What influences the success of a medical procedure?

An international donor sponsored a pilot programme focused on improving the provision and uptake of family planning services (IUD devices). A pilot study was held at 6 hospitals in the Western Cape and a further 2 hospitals acted as a control.
Two aspects needed to be understood. Namely,
did the programme change attitudes to family planning and were there any factors that could predict the success of the procedure.

APPROACH: The project needed a quantitative survey and data analysis.


A baseline survey was run amongst healthcare providers at the beginning of the project and again at the end. The survey measured attitudes, knowledge, training attendance and job satisfaction. Surveys were paper based.

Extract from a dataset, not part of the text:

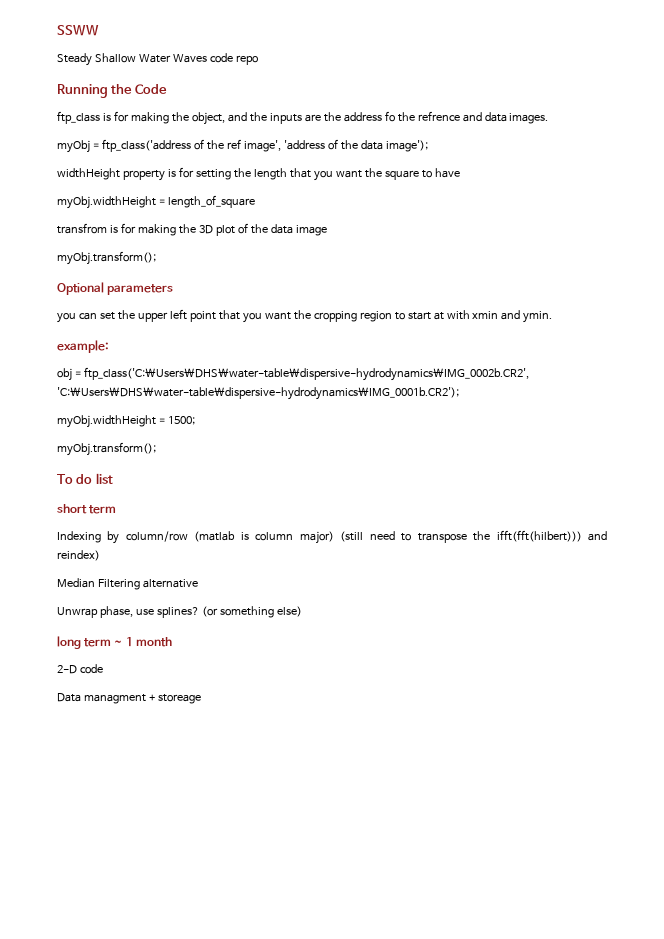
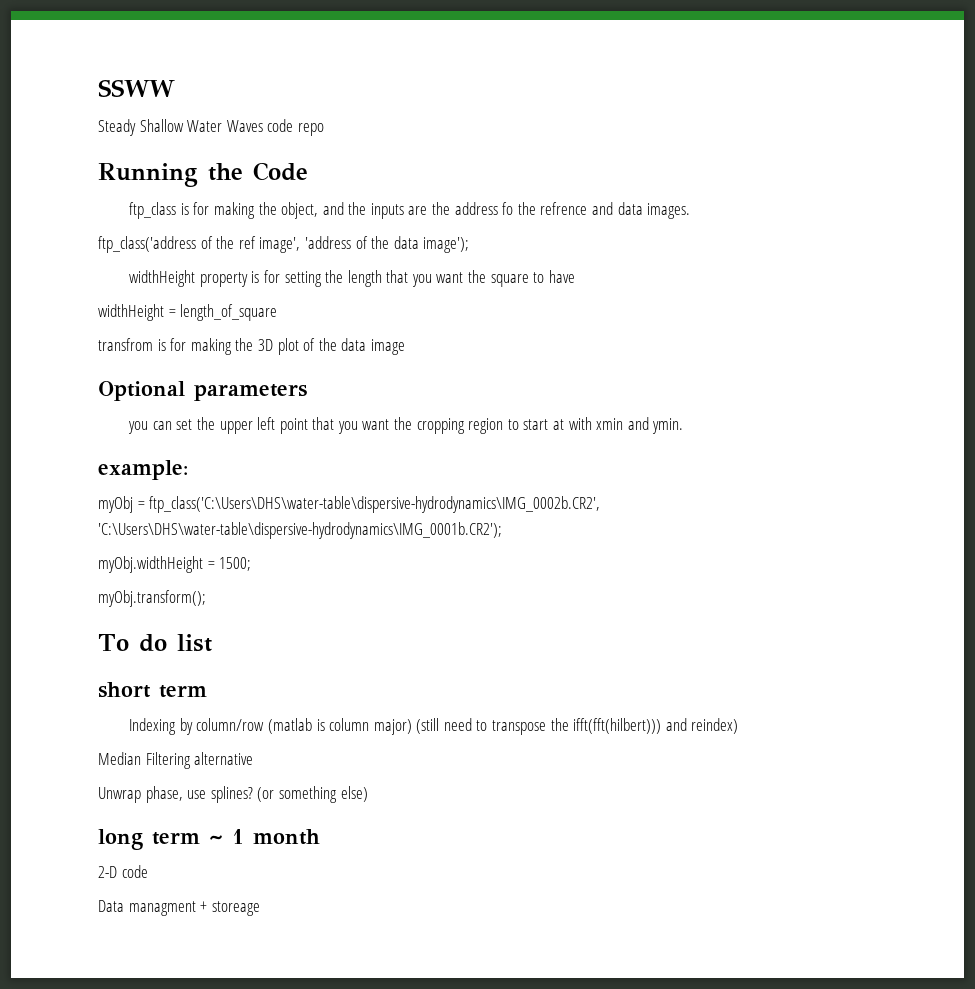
[57,140,99,153] myObj = -> (691, 211) none
[57,196,156,209] myObj.widthHeight -> [98,304,164,321] widthHeight
[57,251,156,265] // myObj.transform(); -> (405, 347) none
[57,368,72,381] obj -> [98,496,133,513] myObj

The comparison included a full gap analysis to identify and quantify change in attitudes and confidence as well as the penetration of training modules achieved. Confidentiality of response was critically important, so a 2-envelope system was designed with survey results and informed consent in separate envelopes linked with a unique code. The envelopes were opened by separate teams. 

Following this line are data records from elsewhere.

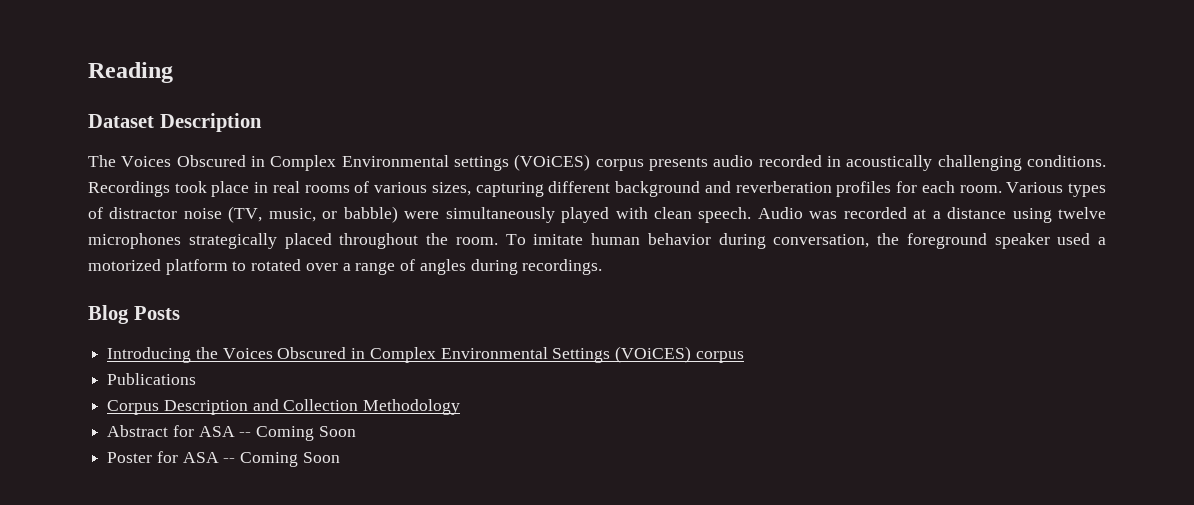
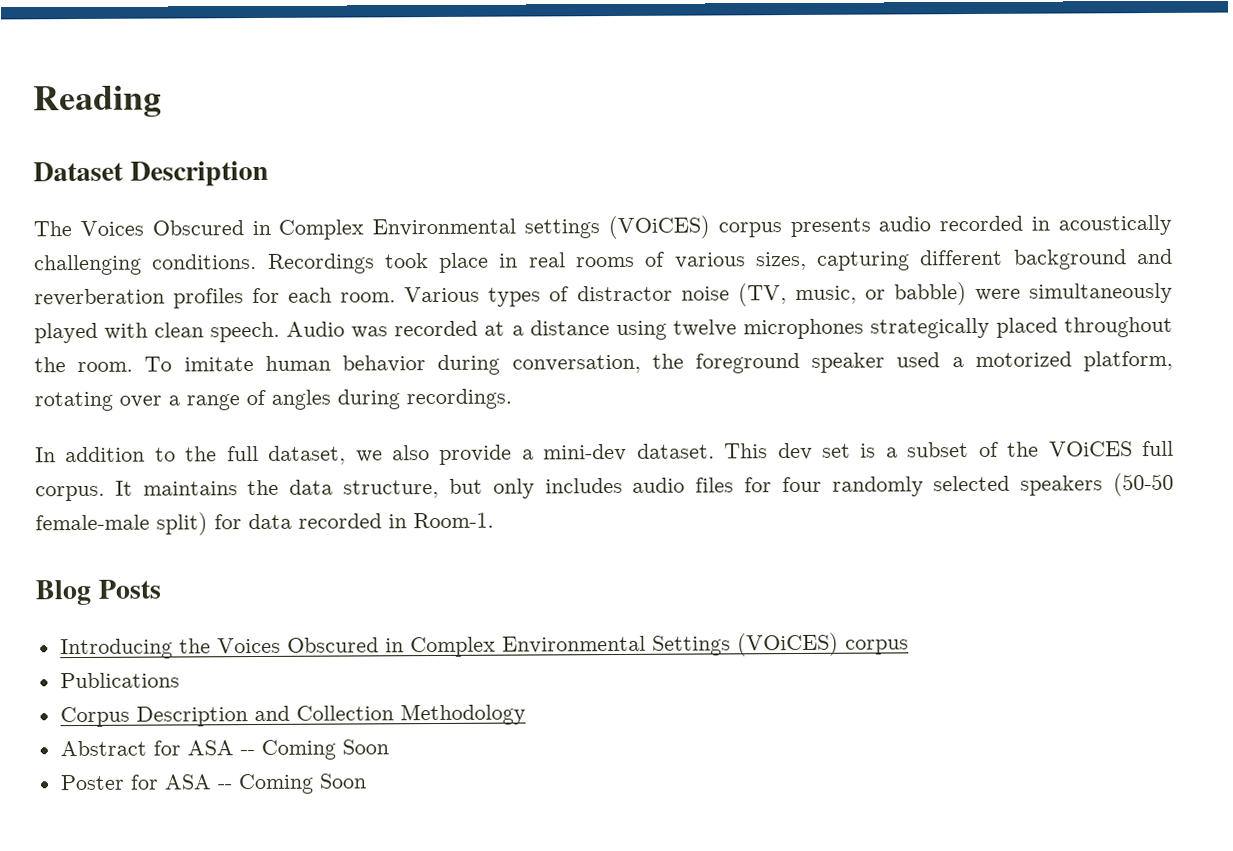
[165,259,302,275] platform to rotated -> [1082,350,1173,372] [34,391,113,412] platform, rotating
(603, 267) none -> [35,440,1175,465] [35,472,1174,502] [35,512,494,536] // In addition to the full dataset, we also provide a mini-dev dataset. This dev set is a subset of the VOiCES full corpus. It maintains the data structure, but only includes audio files for four randomly selected speakers (50-50 female-male split) for data recorded in Room-1.

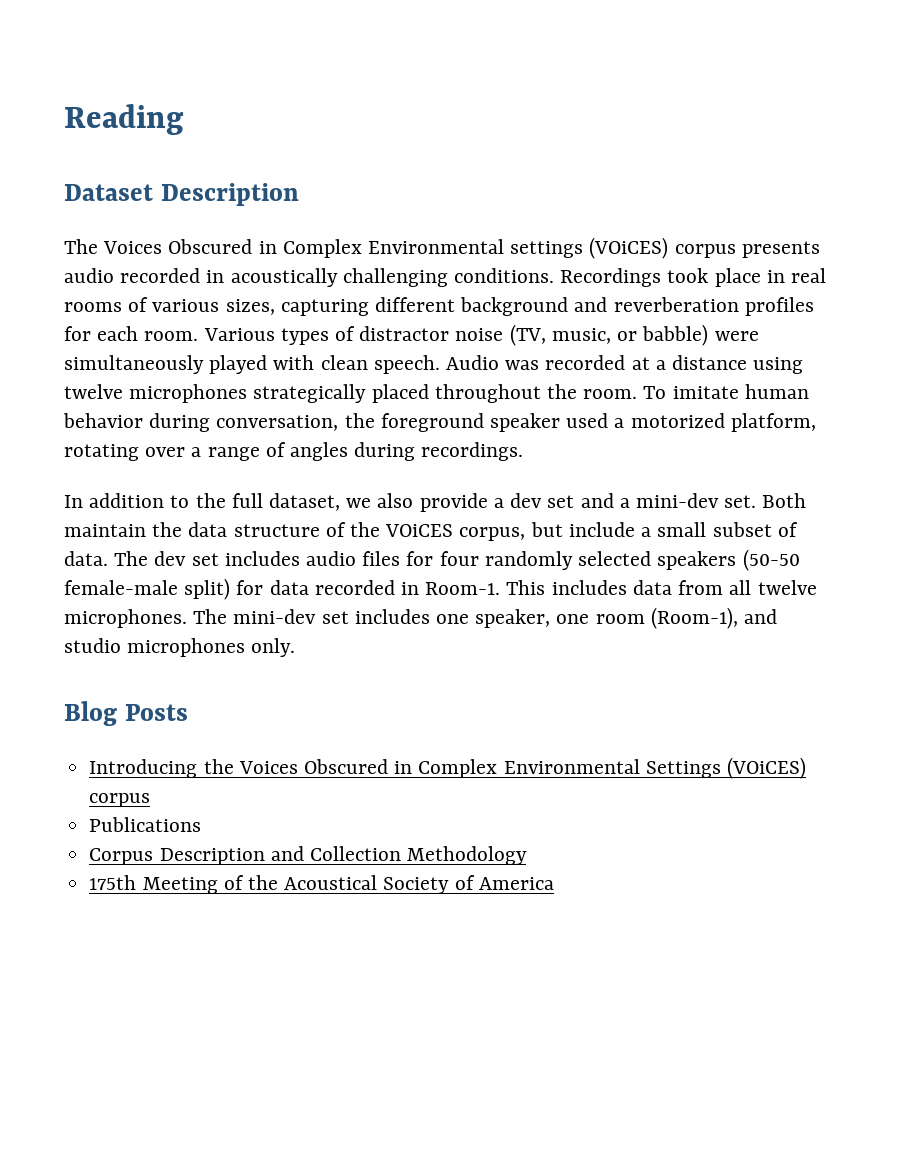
[543,440,1175,462] [35,478,535,502] mini-dev dataset. This dev set is a subset of the VOiCES full corpus. It maintains the data structure, but only -> [510,493,807,508] [64,522,798,541] [64,551,219,566] dev set and a mini-dev set. Both maintain the data structure of the VOiCES corpus, but include a small subset of data. The dev set
(494, 520) none -> [506,580,817,595] [64,607,778,629] [64,638,296,657] This includes data from all twelve microphones. The mini-dev set includes one speaker, one room (Room-1), and studio microphones only.
[59,739,389,760] [59,773,367,795] Abstract for ASA -- Coming Soon // Poster for ASA -- Coming Soon -> [89,875,554,894] 175th Meeting of the Acoustical Society of America

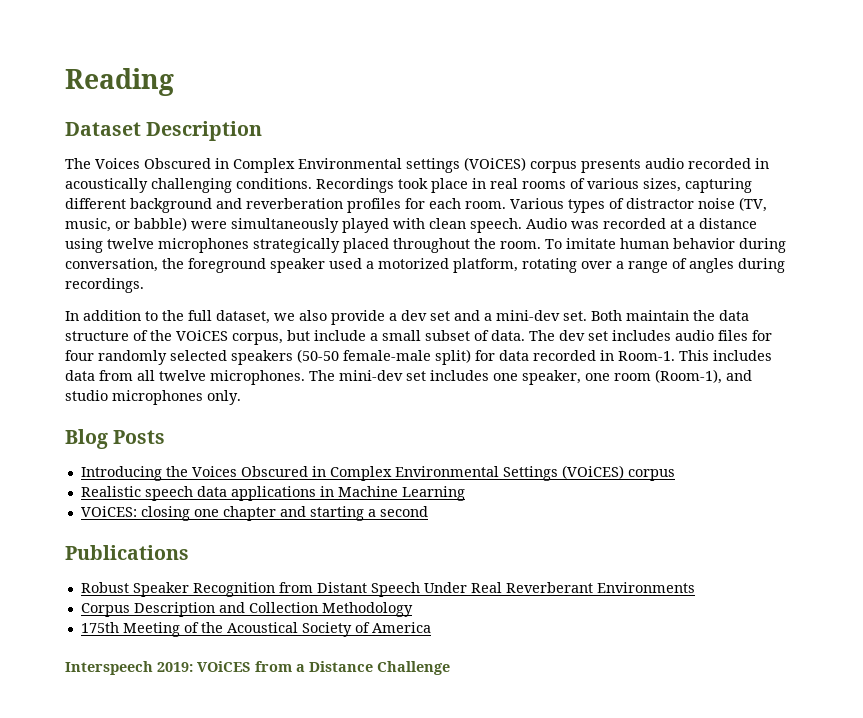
[89,817,202,832] Publications -> [80,486,465,501] [80,506,428,521] [65,545,189,560] [80,582,695,597] Realistic speech data applications in Machine Learning // VOiCES: closing one chapter and starting a second // Publications // Robust Speaker Recognition from Distant Speech Under Real Reverberant Environments
(554, 883) none -> [65,661,450,675] // Interspeech 2019: VOiCES from a Distance Challenge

We received anonymized patient data over a 28 month period. The data was supplied in some 300 spreadsheets which needed to be cleaned and combined. The data was then analysed to test what factors could be associated with the success of the procedure. In addition we used logistic regression to see if a specific factor affected the odds of an outcome.


  • The client was able to track how many health care providers the training reached and to what extent it changed attitudes.
  • In addition we were able to identify what factors were associated with successful outcomes (e.g. age, hospital,etc…) as well as whether specific factors could reliably affect the odds of a successful outcome.